AIM OF THE EXERCISE -
Transcribe exactly the line containing "There are 8" and every line after it, through the end of the records below.

____ PROVIDED RECORDS

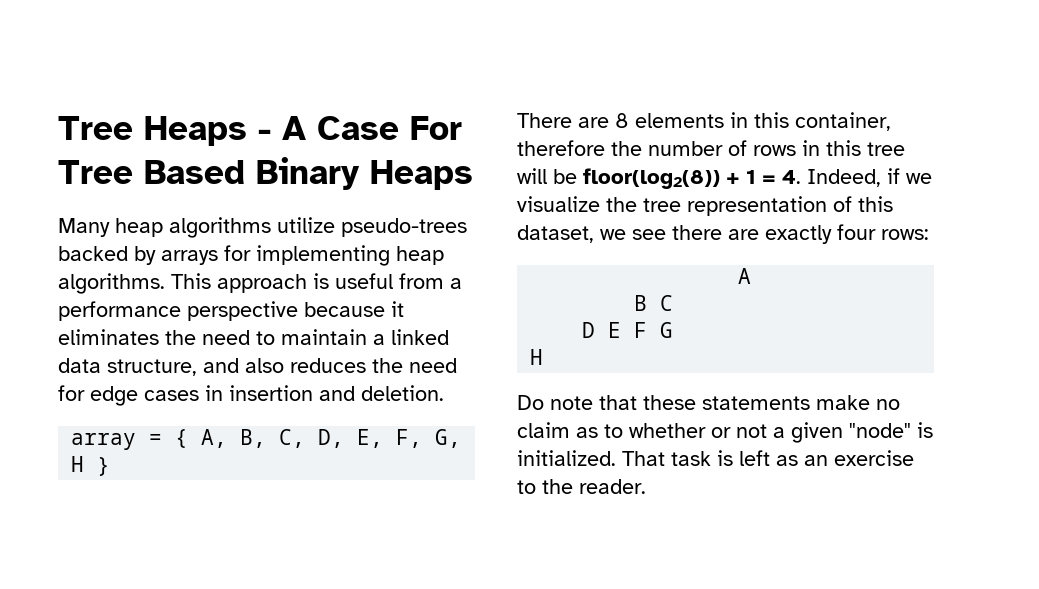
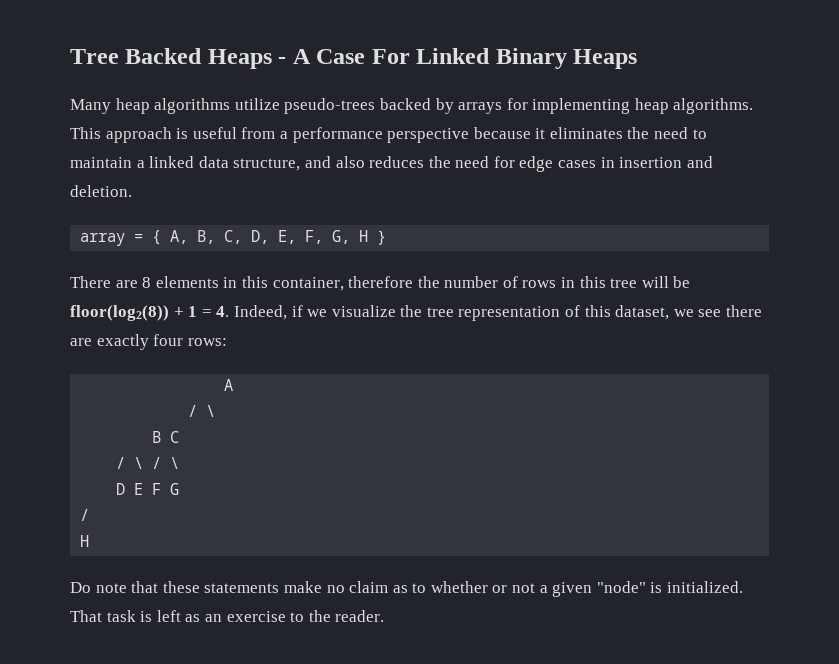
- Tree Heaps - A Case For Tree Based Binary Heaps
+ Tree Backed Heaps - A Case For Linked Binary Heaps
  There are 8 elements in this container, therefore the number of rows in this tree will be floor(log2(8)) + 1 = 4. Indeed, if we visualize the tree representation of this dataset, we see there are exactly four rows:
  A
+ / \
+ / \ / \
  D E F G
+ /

________

FINAL ANSWER -
  There are 8 elements in this container, therefore the number of rows in this tree will be floor(log2(8)) + 1 = 4. Indeed, if we visualize the tree representation of this dataset, we see there are exactly four rows:
  A
+ / \
+ / \ / \
  D E F G
+ /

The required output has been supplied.